## Assigned task
For this exercise, an exact copy is needed of only the lines from the one containing "TOTAL | recall: 6.430 -> 5.620" through the end of the data, with pictures left out.

## Data shown
· · · · ·

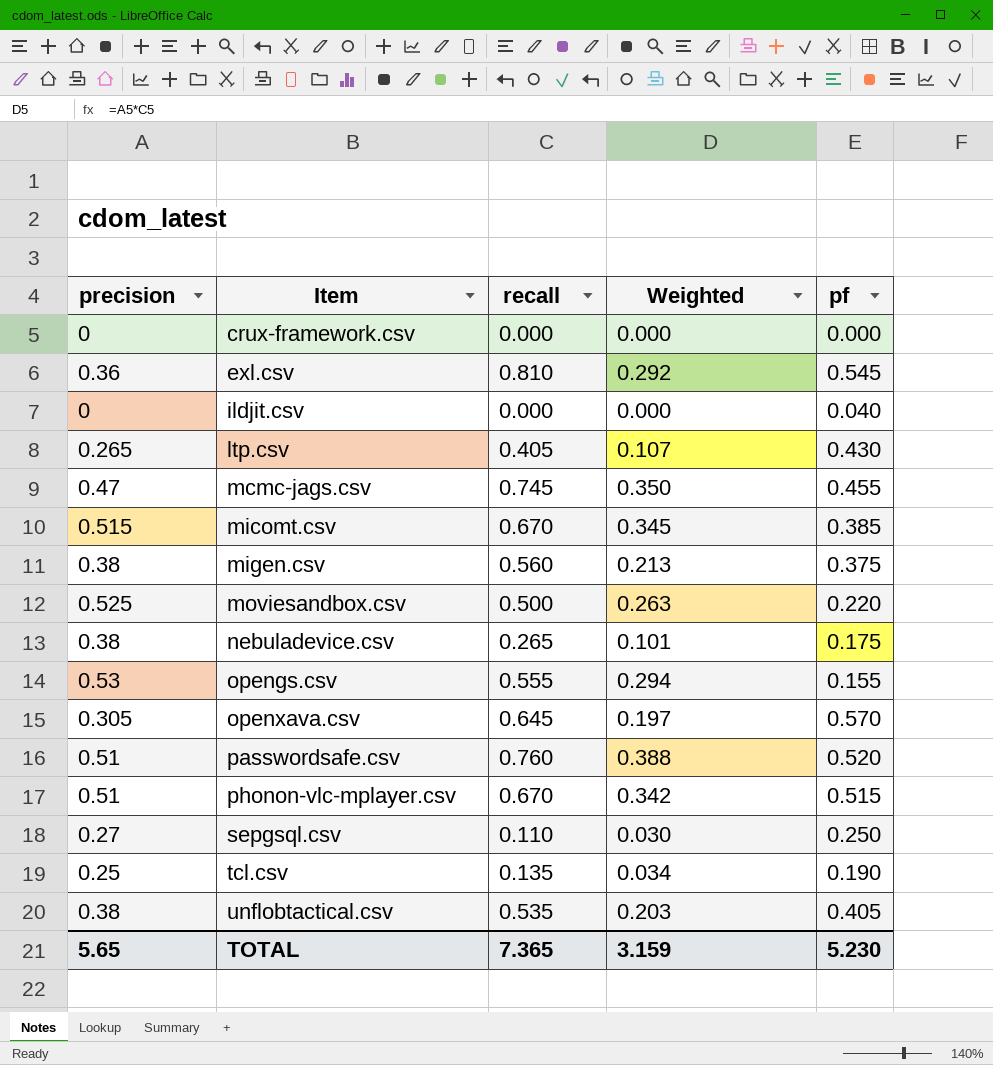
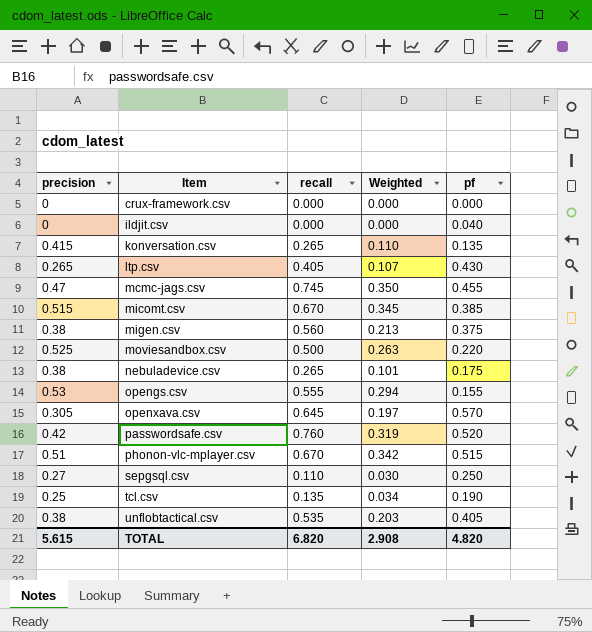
row exl.csv: 0.36 | 0.810 | 0.292 | 0.545 -> none
row konversation.csv: none -> 0.415 | 0.265 | 0.110 | 0.135
passwordsafe.csv | precision: 0.51 -> 0.42
passwordsafe.csv | Weighted: 0.388 -> 0.319
TOTAL | precision: 5.65 -> 5.615
TOTAL | recall: 7.365 -> 6.820
TOTAL | Weighted: 3.159 -> 2.908
TOTAL | pf: 5.230 -> 4.820

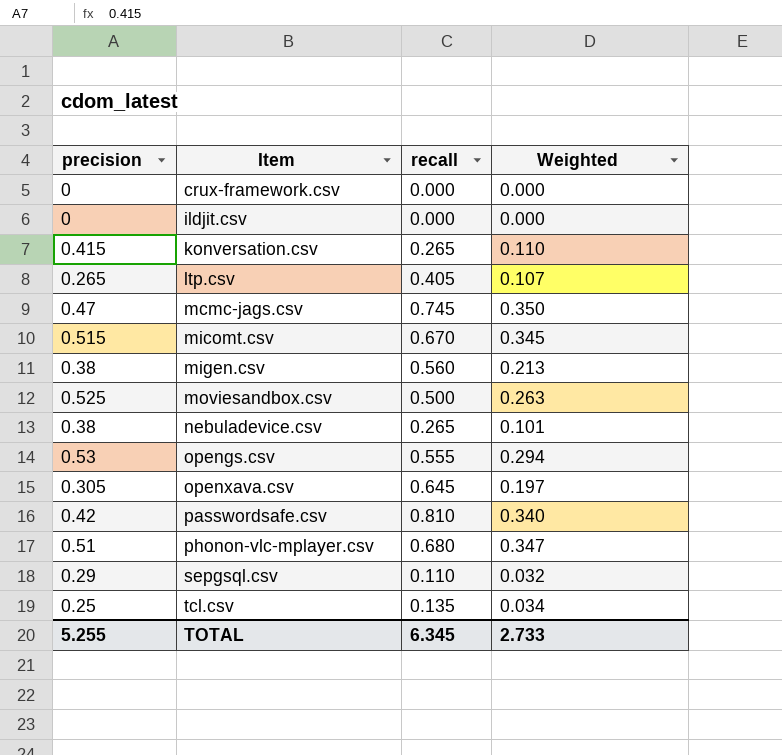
column pf | position: 5 -> none
row unflobtactical.csv: 0.38 | 0.535 | 0.203 | 0.405 -> none
passwordsafe.csv | recall: 0.760 -> 0.810
passwordsafe.csv | Weighted: 0.319 -> 0.340
phonon-vlc-mplayer.csv | recall: 0.670 -> 0.680
phonon-vlc-mplayer.csv | Weighted: 0.342 -> 0.347
sepgsql.csv | precision: 0.27 -> 0.29
sepgsql.csv | Weighted: 0.030 -> 0.032
TOTAL | precision: 5.615 -> 5.255
TOTAL | recall: 6.820 -> 6.345
TOTAL | Weighted: 2.908 -> 2.733

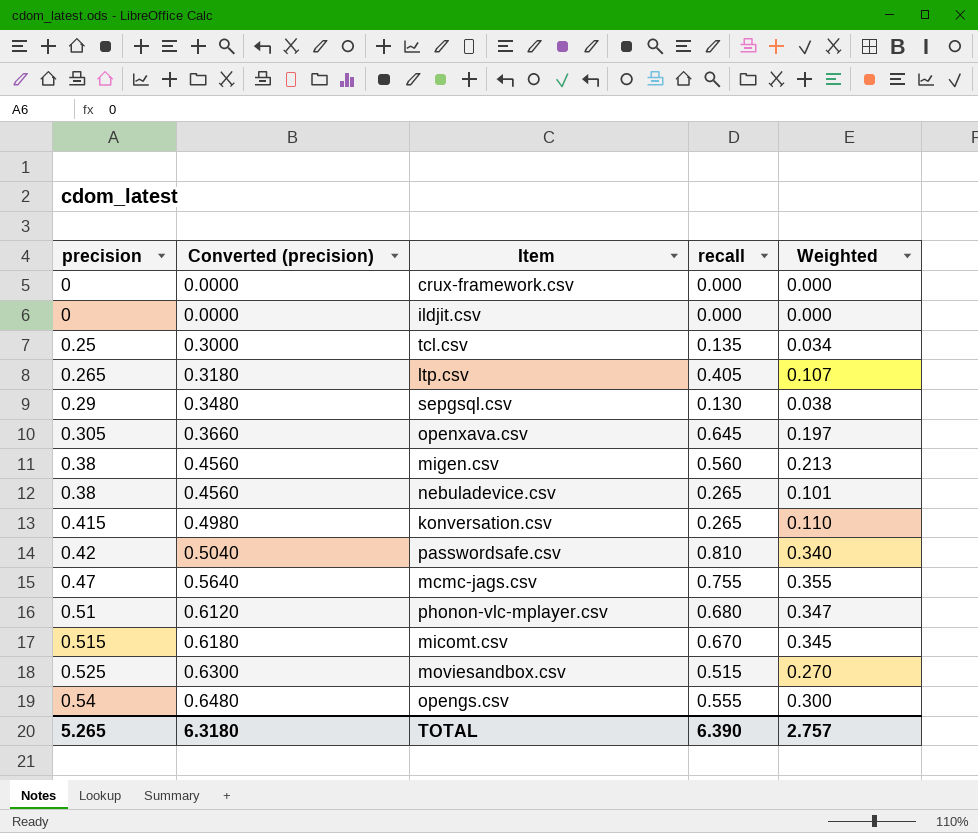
row order: Item ascending -> precision ascending
column Converted (precision) | formula: none -> [precision] * 1.2
sepgsql.csv | recall: 0.110 -> 0.130
sepgsql.csv | Weighted: 0.032 -> 0.038
mcmc-jags.csv | recall: 0.745 -> 0.755
mcmc-jags.csv | Weighted: 0.350 -> 0.355
moviesandbox.csv | recall: 0.500 -> 0.515
moviesandbox.csv | Weighted: 0.263 -> 0.270
opengs.csv | precision: 0.53 -> 0.54
opengs.csv | Weighted: 0.294 -> 0.300
TOTAL | precision: 5.255 -> 5.265
TOTAL | recall: 6.345 -> 6.390
TOTAL | Weighted: 2.733 -> 2.757

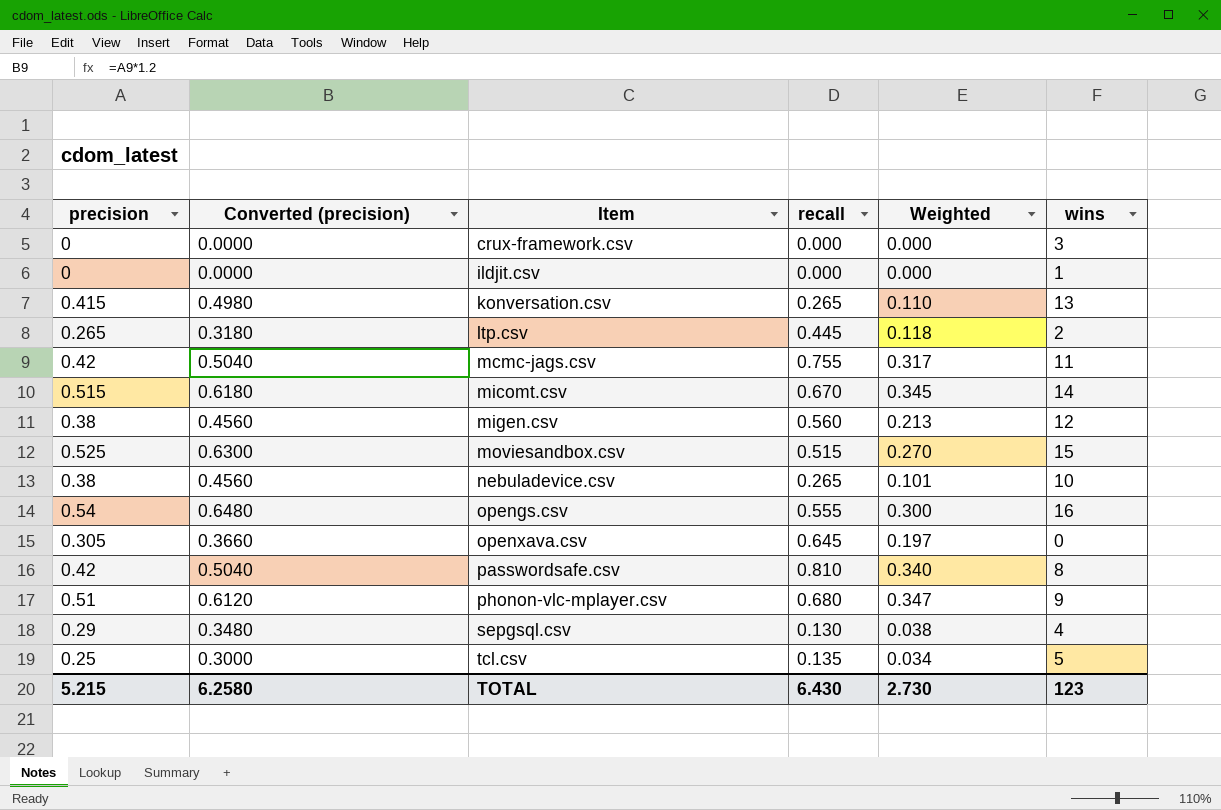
row order: precision ascending -> Item ascending
column wins | position: none -> 6
ltp.csv | recall: 0.405 -> 0.445
ltp.csv | Weighted: 0.107 -> 0.118
mcmc-jags.csv | precision: 0.47 -> 0.42
mcmc-jags.csv | Converted (precision): 0.5640 -> 0.5040
mcmc-jags.csv | Weighted: 0.355 -> 0.317
TOTAL | precision: 5.265 -> 5.215
TOTAL | Converted (precision): 6.3180 -> 6.2580
TOTAL | recall: 6.390 -> 6.430
TOTAL | Weighted: 2.757 -> 2.730

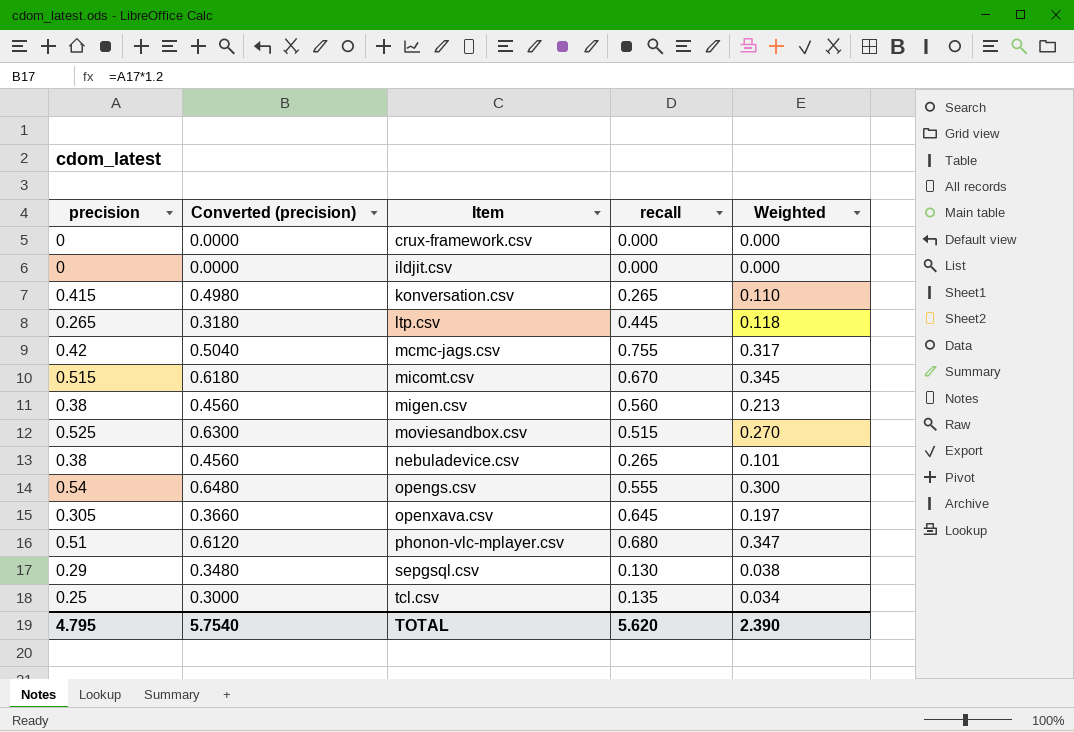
column wins | position: 6 -> none
row passwordsafe.csv: 0.42 | 0.5040 | 0.810 | 0.340 | 8 -> none
TOTAL | precision: 5.215 -> 4.795
TOTAL | Converted (precision): 6.2580 -> 5.7540
TOTAL | recall: 6.430 -> 5.620
TOTAL | Weighted: 2.730 -> 2.390

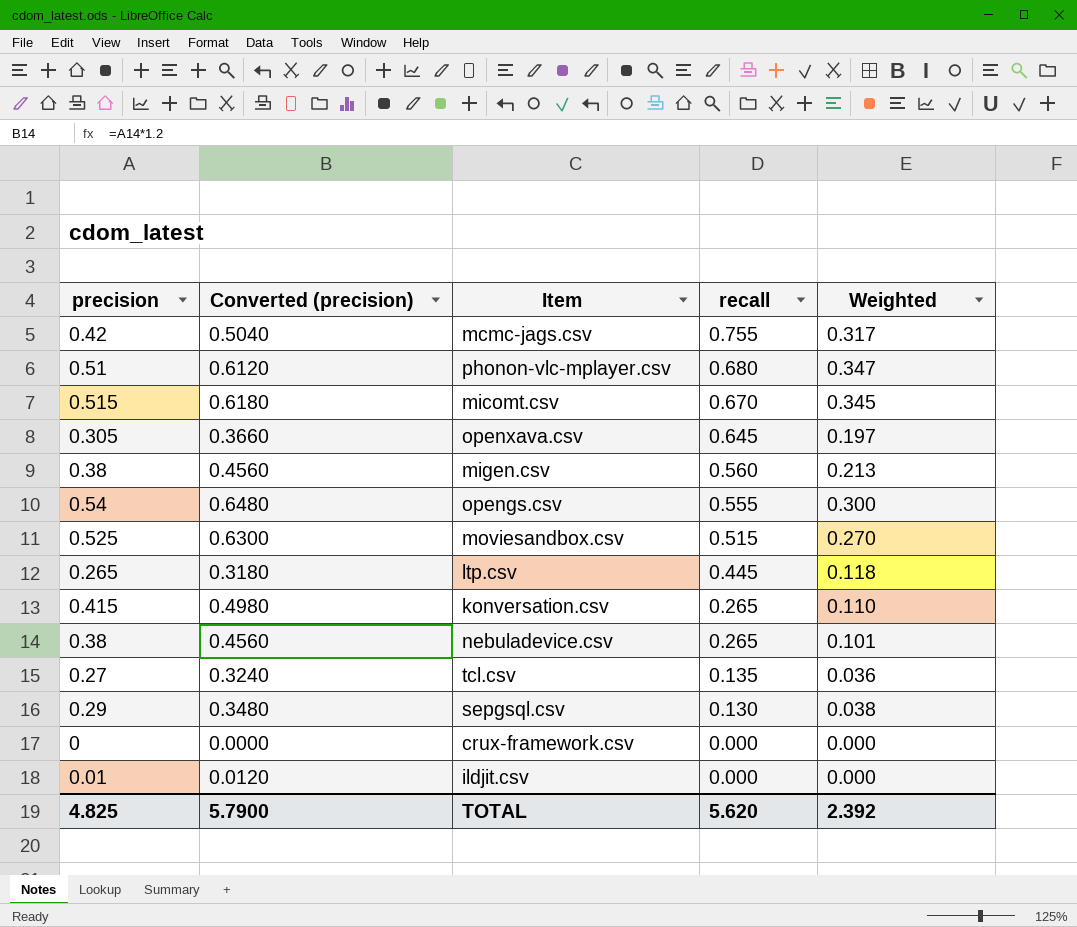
row order: Item ascending -> recall descending
tcl.csv | precision: 0.25 -> 0.27
tcl.csv | Converted (precision): 0.3000 -> 0.3240
tcl.csv | Weighted: 0.034 -> 0.036
ildjit.csv | precision: 0 -> 0.01
ildjit.csv | Converted (precision): 0.0000 -> 0.0120
TOTAL | precision: 4.795 -> 4.825
TOTAL | Converted (precision): 5.7540 -> 5.7900
TOTAL | Weighted: 2.390 -> 2.392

· · · · ·

## Output of the exercise
TOTAL | recall: 6.430 -> 5.620
TOTAL | Weighted: 2.730 -> 2.390

row order: Item ascending -> recall descending
tcl.csv | precision: 0.25 -> 0.27
tcl.csv | Converted (precision): 0.3000 -> 0.3240
tcl.csv | Weighted: 0.034 -> 0.036
ildjit.csv | precision: 0 -> 0.01
ildjit.csv | Converted (precision): 0.0000 -> 0.0120
TOTAL | precision: 4.795 -> 4.825
TOTAL | Converted (precision): 5.7540 -> 5.7900
TOTAL | Weighted: 2.390 -> 2.392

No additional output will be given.